As verbas para assessoria e secretariado na Assembleia Municipal de Lisboa (AML) vão ser discutidas amanhã pelos membros da mesma. A presidente do órgão, a também deputada à Assembleia da República, Helena Roseta, levará o assunto à conferência de representantes (que reúne os eleitos pelos lisboetas), onde poderá ouvir os partidos com assento, e o debate está agendado para logo a seguir.

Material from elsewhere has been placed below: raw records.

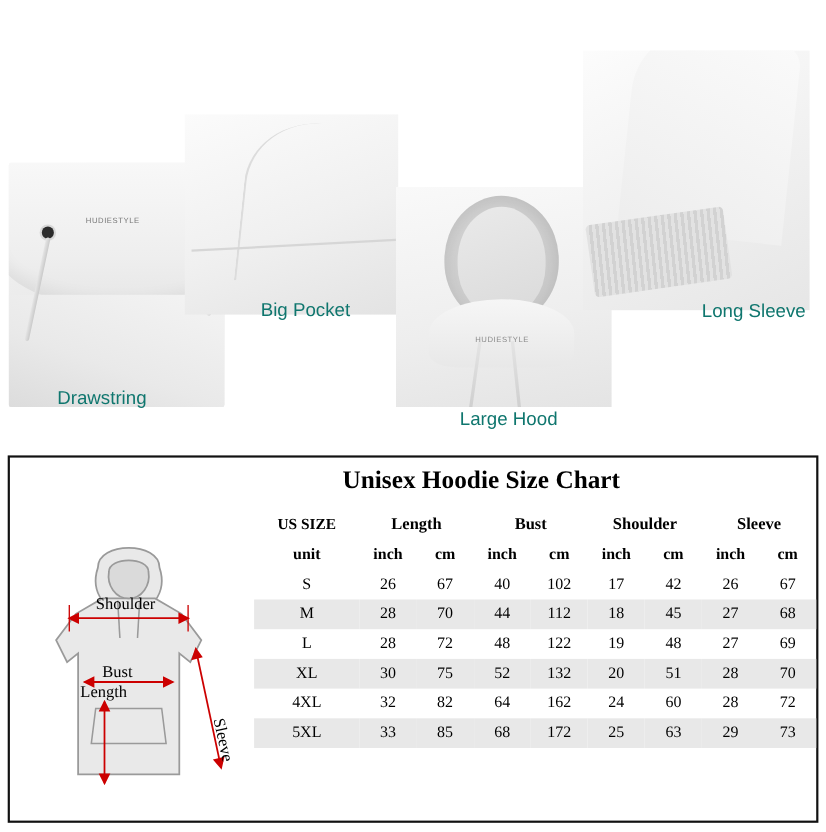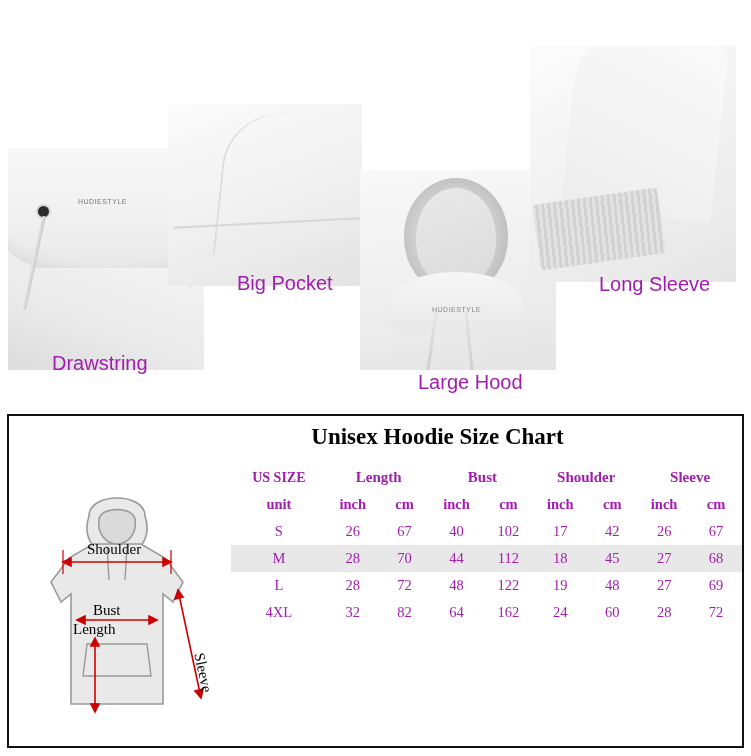--- a/index.html
+++ b/index.html
@@ -26,22 +26,22 @@
   }
 
   .photo {
     position: absolute;
     overflow: hidden;
     background: #f2f2f2;
   }
 
   .label {
     position: absolute;
-    color: #a21caf;
-    font-size: 20px;
+    color: #0f766e;
+    font-size: 17px;
     font-family: "Liberation Sans", sans-serif;
     white-space: nowrap;
   }
 
   
   #p-drawstring {
     left: 8px; top: 148px;
     width: 196px; height: 222px;
     background: linear-gradient(160deg, #f7f7f7 0%, #ebebeb 45%, #e2e2e2 100%);
     border-radius: 2px;
@@ -178,21 +178,21 @@
     border-radius: 4px;
   }
   #p-sleeve .arm {
     position: absolute;
     left: 40px; top: -10px;
     width: 150px; height: 180px;
     background: linear-gradient(200deg,#fafafa,#ededed);
     border-radius: 30% 10% 0 0;
     transform: rotate(6deg);
   }
-  #lbl-sleeve { left: 599px; top: 273px; }
+  #lbl-sleeve { left: 638px; top: 273px; }
 
   
   #chart-card {
     position: absolute;
     left: 7px; top: 414px;
     width: 737px; height: 334px;
     border: 2px solid #111111;
     background: #ffffff;
   }
   #chart-title {
@@ -219,21 +219,21 @@
   #diagram svg { display: block; }
 
   
   #size-table {
     position: absolute;
     left: 222px; top: 48px;
     width: 511px;
     border-collapse: collapse;
     font-family: "Liberation Serif", serif;
     font-size: 14.5px;
-    color: #a21caf;
+    color: #000000;
   }
   #size-table th, #size-table td {
     text-align: center;
     padding: 0;
     height: 27px;
     font-weight: normal;
     line-height: 27px;
   }
   #size-table thead th {
     font-weight: bold;
@@ -403,32 +403,54 @@
           <td class="c">28</td>
           <td class="c">72</td>
           <td class="c">48</td>
           <td class="c">122</td>
           <td class="c">19</td>
           <td class="c">48</td>
           <td class="c">27</td>
           <td class="c">69</td>
         </tr>
 
+        <tr class="alt">
+          <td class="size-col">XL</td>
+          <td class="c">30</td>
+          <td class="c">75</td>
+          <td class="c">52</td>
+          <td class="c">132</td>
+          <td class="c">20</td>
+          <td class="c">51</td>
+          <td class="c">28</td>
+          <td class="c">70</td>
+        </tr>
 
 
 
         <tr>
           <td class="size-col">4XL</td>
           <td class="c">32</td>
           <td class="c">82</td>
           <td class="c">64</td>
           <td class="c">162</td>
           <td class="c">24</td>
           <td class="c">60</td>
           <td class="c">28</td>
           <td class="c">72</td>
         </tr>
 
+        <tr class="alt">
+          <td class="size-col">5XL</td>
+          <td class="c">33</td>
+          <td class="c">85</td>
+          <td class="c">68</td>
+          <td class="c">172</td>
+          <td class="c">25</td>
+          <td class="c">63</td>
+          <td class="c">29</td>
+          <td class="c">73</td>
+        </tr>
       </tbody>
     </table>
 
   </div>
 </div>
 
 </body></html>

A controvérsia surgiu em consequência da manchete do semanário “SOL” no último fim de semana, que revelava os valores dos salários recebidos pelos assessores e assistentes da assembleia municipal da capital, acima da média profissional e pública. De acordo com a proposta de apoio técnico aos grupos políticos com assento na assembleia municipal, aprovada na sexta-feira 23 de novembro, por unanimidade, cada assessor a tempo inteiro tem um salário mensal de 3752,5 euros brutos, acrescidos da taxa de IVA em vigor (23%). A tempo parcial, o valor baixa para 1876,25 euros (sem IVA).
Já uma secretária a tempo inteiro tem uma remuneração de 2802,5 euros mensais, também acrescidos de IVA. Mas se for a regime parcial é de 1401,25 euros mensais, a que se soma IVA. Ao todo, a Câmara de Lisboa vai gastar mais de um milhão de euros por ano em salários para assessores e secretárias da assembleia municipal até 2021.

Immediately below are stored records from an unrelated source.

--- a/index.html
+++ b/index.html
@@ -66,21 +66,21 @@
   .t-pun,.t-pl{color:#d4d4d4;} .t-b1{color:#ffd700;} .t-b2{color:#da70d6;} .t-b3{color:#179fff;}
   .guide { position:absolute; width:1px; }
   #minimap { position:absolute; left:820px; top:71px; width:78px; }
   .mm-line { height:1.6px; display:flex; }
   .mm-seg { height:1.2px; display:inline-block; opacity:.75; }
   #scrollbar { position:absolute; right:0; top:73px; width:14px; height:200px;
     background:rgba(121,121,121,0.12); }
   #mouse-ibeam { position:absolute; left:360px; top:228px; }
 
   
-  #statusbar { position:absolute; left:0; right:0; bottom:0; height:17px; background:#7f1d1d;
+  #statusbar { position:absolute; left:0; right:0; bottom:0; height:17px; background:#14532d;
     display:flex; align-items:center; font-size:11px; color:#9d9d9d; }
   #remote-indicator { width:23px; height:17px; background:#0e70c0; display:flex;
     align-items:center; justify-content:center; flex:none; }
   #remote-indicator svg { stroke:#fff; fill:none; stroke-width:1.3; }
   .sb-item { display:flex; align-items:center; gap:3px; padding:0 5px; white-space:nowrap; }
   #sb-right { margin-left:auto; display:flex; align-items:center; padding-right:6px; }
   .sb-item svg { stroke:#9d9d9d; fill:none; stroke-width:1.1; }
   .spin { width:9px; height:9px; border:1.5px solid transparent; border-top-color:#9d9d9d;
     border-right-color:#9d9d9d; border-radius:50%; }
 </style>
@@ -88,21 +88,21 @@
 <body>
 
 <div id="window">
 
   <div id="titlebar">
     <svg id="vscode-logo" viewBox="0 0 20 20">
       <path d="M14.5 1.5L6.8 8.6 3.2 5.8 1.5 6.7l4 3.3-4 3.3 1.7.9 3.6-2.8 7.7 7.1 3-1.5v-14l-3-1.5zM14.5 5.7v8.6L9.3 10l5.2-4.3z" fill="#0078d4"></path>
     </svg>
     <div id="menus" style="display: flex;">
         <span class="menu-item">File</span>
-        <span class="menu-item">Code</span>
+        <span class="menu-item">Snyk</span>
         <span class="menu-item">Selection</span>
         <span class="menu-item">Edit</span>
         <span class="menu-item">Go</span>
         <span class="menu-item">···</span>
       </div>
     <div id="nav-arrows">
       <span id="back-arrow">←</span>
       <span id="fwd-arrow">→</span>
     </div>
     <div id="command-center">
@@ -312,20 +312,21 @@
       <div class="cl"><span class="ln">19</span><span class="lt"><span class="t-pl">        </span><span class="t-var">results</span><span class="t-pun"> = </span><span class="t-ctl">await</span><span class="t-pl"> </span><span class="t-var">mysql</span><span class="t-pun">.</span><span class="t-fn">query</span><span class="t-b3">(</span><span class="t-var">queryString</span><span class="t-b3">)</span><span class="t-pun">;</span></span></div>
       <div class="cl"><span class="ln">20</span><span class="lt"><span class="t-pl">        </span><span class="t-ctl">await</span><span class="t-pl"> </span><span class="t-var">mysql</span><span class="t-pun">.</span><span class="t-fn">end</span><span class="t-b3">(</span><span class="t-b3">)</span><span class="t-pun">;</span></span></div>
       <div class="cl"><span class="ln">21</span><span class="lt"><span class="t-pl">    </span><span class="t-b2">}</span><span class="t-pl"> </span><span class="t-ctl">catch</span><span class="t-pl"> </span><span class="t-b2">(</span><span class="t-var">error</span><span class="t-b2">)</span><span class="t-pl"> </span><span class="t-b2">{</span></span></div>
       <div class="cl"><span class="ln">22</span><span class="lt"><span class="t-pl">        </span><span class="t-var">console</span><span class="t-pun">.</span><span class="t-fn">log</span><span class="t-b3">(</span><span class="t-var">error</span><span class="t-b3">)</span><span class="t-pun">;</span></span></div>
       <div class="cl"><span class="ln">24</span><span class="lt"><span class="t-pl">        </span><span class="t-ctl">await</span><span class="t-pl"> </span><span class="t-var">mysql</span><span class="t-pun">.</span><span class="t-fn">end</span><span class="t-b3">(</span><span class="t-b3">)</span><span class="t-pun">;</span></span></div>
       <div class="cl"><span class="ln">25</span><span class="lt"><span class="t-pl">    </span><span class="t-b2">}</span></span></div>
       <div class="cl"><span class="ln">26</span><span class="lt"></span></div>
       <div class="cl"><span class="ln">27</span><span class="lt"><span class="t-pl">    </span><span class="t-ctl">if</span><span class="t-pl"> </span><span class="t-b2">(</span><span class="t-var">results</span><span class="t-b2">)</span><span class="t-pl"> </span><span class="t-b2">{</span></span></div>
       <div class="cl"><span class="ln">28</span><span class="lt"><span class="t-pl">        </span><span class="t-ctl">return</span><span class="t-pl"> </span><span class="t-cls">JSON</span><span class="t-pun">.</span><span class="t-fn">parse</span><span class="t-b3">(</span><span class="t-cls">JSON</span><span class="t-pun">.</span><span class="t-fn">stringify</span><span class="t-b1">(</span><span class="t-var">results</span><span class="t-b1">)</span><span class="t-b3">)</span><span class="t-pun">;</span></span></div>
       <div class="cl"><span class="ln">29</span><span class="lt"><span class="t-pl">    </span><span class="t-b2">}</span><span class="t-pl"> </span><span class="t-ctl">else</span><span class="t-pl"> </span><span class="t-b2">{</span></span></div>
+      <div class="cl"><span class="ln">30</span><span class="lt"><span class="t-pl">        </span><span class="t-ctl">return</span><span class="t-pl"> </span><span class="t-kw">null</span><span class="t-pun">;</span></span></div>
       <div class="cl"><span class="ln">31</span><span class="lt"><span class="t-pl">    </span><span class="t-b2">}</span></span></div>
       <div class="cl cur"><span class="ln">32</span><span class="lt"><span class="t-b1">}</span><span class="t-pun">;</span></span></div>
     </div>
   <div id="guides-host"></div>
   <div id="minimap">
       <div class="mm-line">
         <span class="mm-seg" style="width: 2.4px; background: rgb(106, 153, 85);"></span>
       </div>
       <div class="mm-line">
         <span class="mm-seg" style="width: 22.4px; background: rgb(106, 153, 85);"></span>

Os partidos políticos têm-se resguardado, da direita à esquerda, devido ao facto de a alocação orçamental ter sido acordada por unanimidade entre todos e ainda aguardarem esclarecimento público de Roseta, que remete para o debate de amanhã. Ao i, fonte próxima da mesa da AML reconhece que é verdade que os “valores são altos” e que “não se pode desmentir algo que não é mentira”, mas esclarece que as verbas apresentadas são verbas-limite (de teto salarial) e que visam precisamente evitar valores excessivos. “Não corresponde a nenhum ordenado individual. Não há ninguém que ganhe aquele valor concretamente”, garante, considerando ainda que a AML “é diferente das restantes assembleias municipais” do país na medida em que “tem um trabalho diário só comparável ao do parlamento”. A mesma fonte diz ainda que a controvérsia só surgiu porque a verba passou a ter de ir à Assembleia da República. “Antes era aprovada anualmente na assembleia municipal. Agora, como é para os quatro anos, tem de ir ao parlamento”, termina.
A inquietude laranja
Fora do silêncio ficou o PSD. As reações à capa do “SOL” foram várias, e as mais tensas visavam o tempo em que o atual primeiro-ministro, António Costa, era o presidente da Câmara Municipal de Lisboa, quando os salários das assessorias assumiram as verbas referidas. “A capacidade de António Costa de fazer pontes é notável. Ou será mais de ‘comprar’ pontes?”, ironizou Duarte Marques, deputado social–democrata, no Twitter. Para Virgílio Macedo, também deputado, mas via Facebook, trata-se de “pouca-vergonha total” e de um “verdadeiro escândalo” sem “qualquer pingo de vergonha”. Mas não foi só Costa que sentiu a fúria laranja. Dentro do próprio PSD também houve ataques: diretos e indiretos.
José Eduardo Martins não fixou alvo, mas reconheceu-se-lho. “Não deve haver caso correspondente em todo o país”, começou, sobre a circunstância de a Assembleia Municipal de Lisboa ser excecional perante todas as outras. “Muitos são os exemplos de tudo o que não devia acontecer. Alguns a raiar o surrealismo, como o caso de deputados que eram simultaneamente assessores de si próprios”, disparou, para depois concluir que “alguém devia moralizar isto…”, tendo ele próprio suspendido o mandato na AML depois de ter visto Luís Newton, presidente de junta de freguesia do PSD (deputado municipal por inerência), candidatar–se contra si para liderar a bancada na assembleia de Lisboa. Newton, por sua vez, considera o caso como “fake news” e “mais grave” todo aquele que “com mais ou menos responsabilidades políticas e mais ou menos conhecimento do modelo de funcionamento da AML, vem procurar fazer falsos e tristes moralismos neste tipo de artigos, à procura de um populismo barato e de uma notoriedade bacoca”.
André Pardal, ex-deputado na AR e militante do PSD na capital, não necessariamente próximo nem de José Eduardo nem de Newton, também associou a polémica em torno da assembleia municipal à turbulência interna do partido em Lisboa. “A capa de hoje do jornal ‘SOL’ ajuda a perceber muito do que se tem passado em Lisboa (e particularmente no PSD/Lisboa) nos últimos anos. Vale a pena pensar nisto antes de formular qualquer juízo de valor sobre apoios ou candidaturas…”, escreveu, de alvo igualmente fixo.